Allerdings wurden bereits ein Jahr nach dem ersten Einsatz von Antibiotika auch die ersten Resistenzen nachgewiesen. Heute ist der Optimismus verflogen. «Seit den 1990er-Jahren wird über das Ende der Antibiotika diskutiert», sagte Condrau.

Doch was kann getan werden, um das zu verhindern? Fehr und Condrau zeigten zwei Wege auf, die sich ergänzen. Einerseits muss die Abgabe von Antibiotika-Medikamenten reguliert und reglementiert werden und das weltweit. Andererseits muss in die Antibiotika-Forschung investiert werden. Da die Herstellung von Antibiotika nicht sehr lukrativ ist, wird von privaten Firmen kaum Geld in die Forschung gesteckt. «Deshalb arbeiten wir immer noch mit Medikamenten aus den 1960er-Jahren», sagte Jan Fehr dazu. Gefordert sind deshalb die Staaten und die von ihnen finanzierten Forschungseinrichtungen. Die gute Nachricht ist, dass kürzlich ein neues Antibiotikum entdeckt wurde – zum ersten Mal seit 60 Jahren!

Talk im Turm als Podcast

Weisse Retter

Für die globale Gesundheit braucht es globale Zusammenarbeit und diese muss auf Augenhöhe erfolgen. Das war früher nicht so, wie Flurin Condrau betont. Vielmehr war die Medizin «kolonial» geprägt und Menschen im globalen Süden wurden zum Teil für Experimente missbraucht. Medikamente und Behandlungsmethoden wurden vom globalen Norden in den Süden exportiert, ohne Einbezug der tatsächlichen Bedürfnisse vor Ort. Das wird als «Weisses Rettertum» bezeichnet.

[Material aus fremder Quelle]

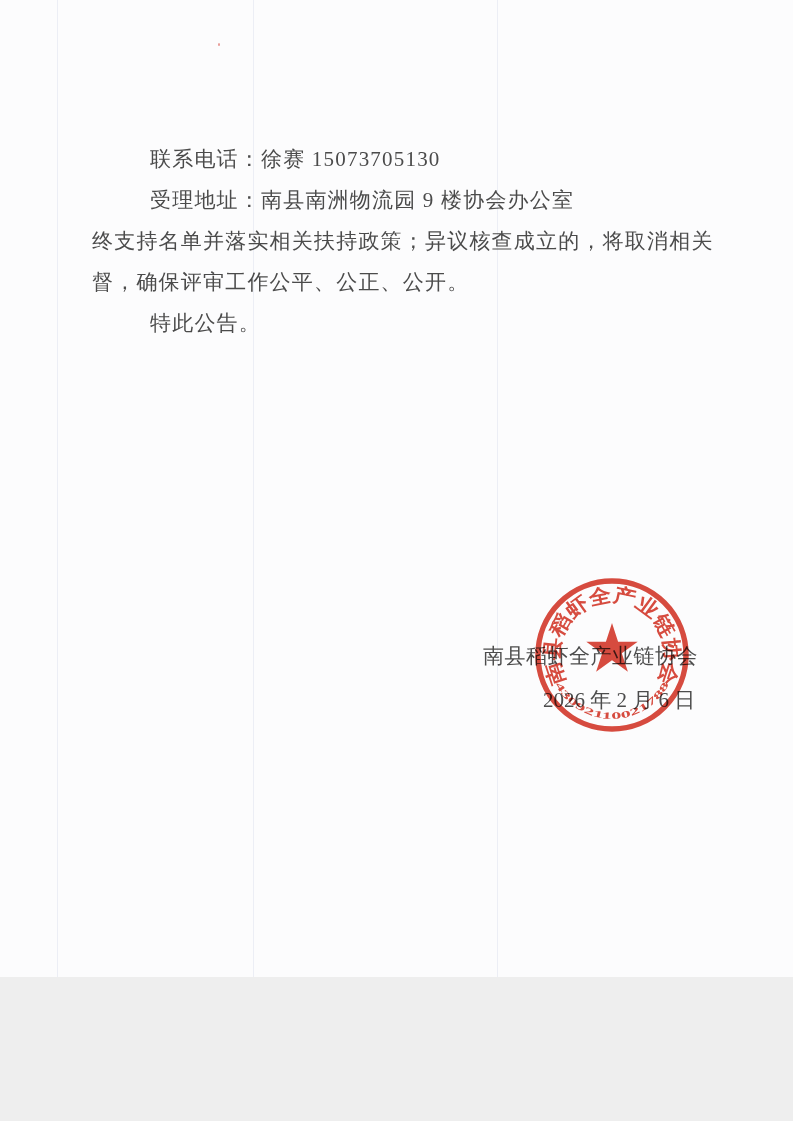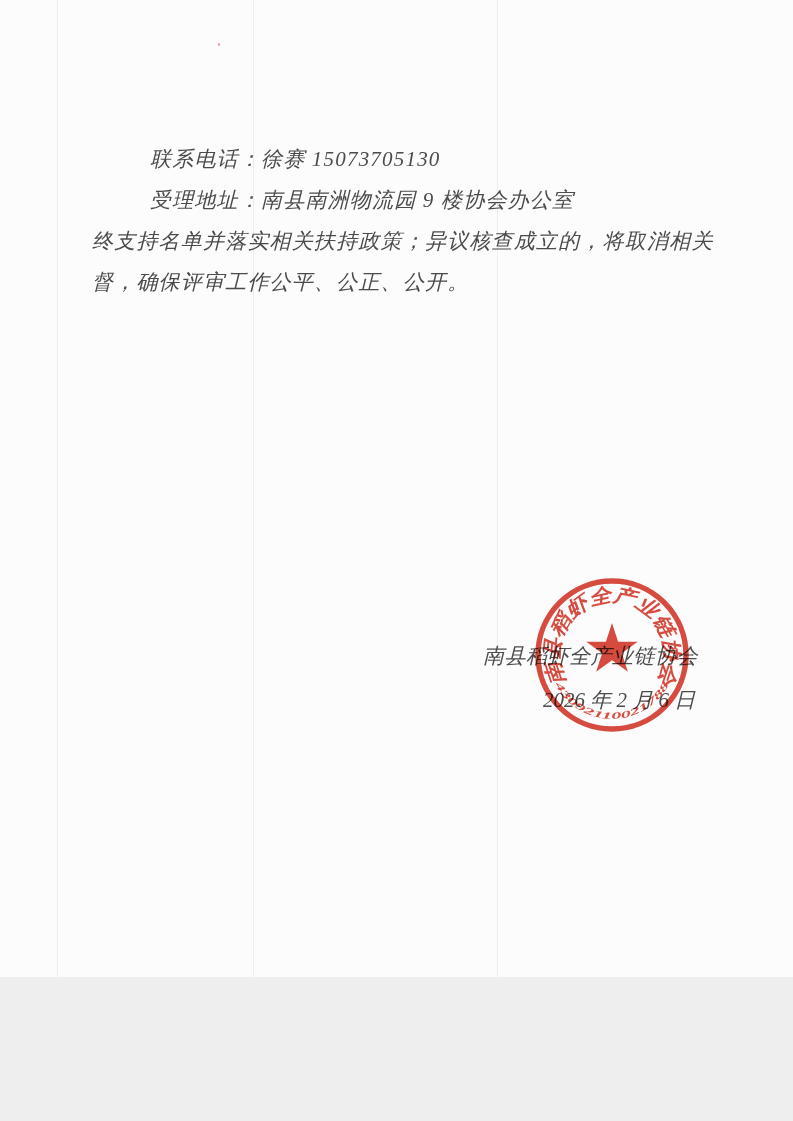--- a/index.html
+++ b/index.html
@@ -6,21 +6,20 @@
   body{
     width:793px;height:1121px;
     background:#eeeeee;
     font-family:"Liberation Serif", serif;
   }
   .page{
     position:relative;
     width:793px;height:977px;
     background:#fcfcfd;
     overflow:hidden;
-    font-style:italic;
   }
   
   .streak{
     position:absolute;top:0;bottom:0;width:1px;
     background:rgba(205,212,228,0.35);
   }
   .speck{
     position:absolute;width:2px;height:3px;border-radius:50%;
     background:rgba(214,70,60,0.55);
   }
@@ -61,20 +60,21 @@
   <div class="streak" style="left:57px"></div>
   <div class="streak" style="left:253px"></div>
   <div class="streak" style="left:497px"></div>
   <div class="speck" style="left:218px;top:43px"></div>
 
   <div class="body-text">
     <div class="doc-line indent">联系电话：徐赛 15073705130</div>
     <div class="doc-line indent">受理地址：南县南洲物流园 9 楼协会办公室</div>
     <div class="doc-line">终支持名单并落实相关扶持政策；异议核查成立的，将取消相关</div>
     <div class="doc-line">督，确保评审工作公平、公正、公开。</div>
+    <div class="doc-line indent">特此公告。</div>
   </div>
 
   <div class="signature-org">南县稻虾全产业链协会</div>
   <div class="signature-date">2026 年 2 月 6 日</div>
 
   <svg class="seal" viewBox="0 0 230 230">
     <defs>
       <path id="sealArcTop" d="M 69.1 141.5 A 53 53 0 1 1 160.9 141.5" fill="none"></path>
       <path id="sealArcBottom" d="M 54.9 136.9 A 64 64 0 0 0 175.1 136.9" fill="none"></path>
     </defs>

«Heute sollte man mit den Menschen sprechen, die betroffen sind, und ihre Anliegen einbeziehen», sagte Condrau. «Das gilt auch bei uns.» Als Beispiel nennt der Medizinhistoriker die Kampagne des Bundesamtes für Gesundheit (BAG) gegen Aids. Diese sei so erfolgreich gewesen, weil die Betroffenen von Anfang involviert worden seien.

Jan Fehr arbeitet seit Jahren mit der Makerere Universität in Uganda zusammen für ein Projekt zur Bekämpfung von Tuberkulose. Für ihn ist klar: Es ist eine Zusammenarbeit unter gleichberechtigten Partnern, von der beide Seiten profitieren. Fehr nennt das den «We-all-learn-Ansatz», man lernt voneinander. Sicherlich die richtige Haltung, um in Zukunft die globalen Herausforderungen durch bekannte und neue Krankheiten zu meistern.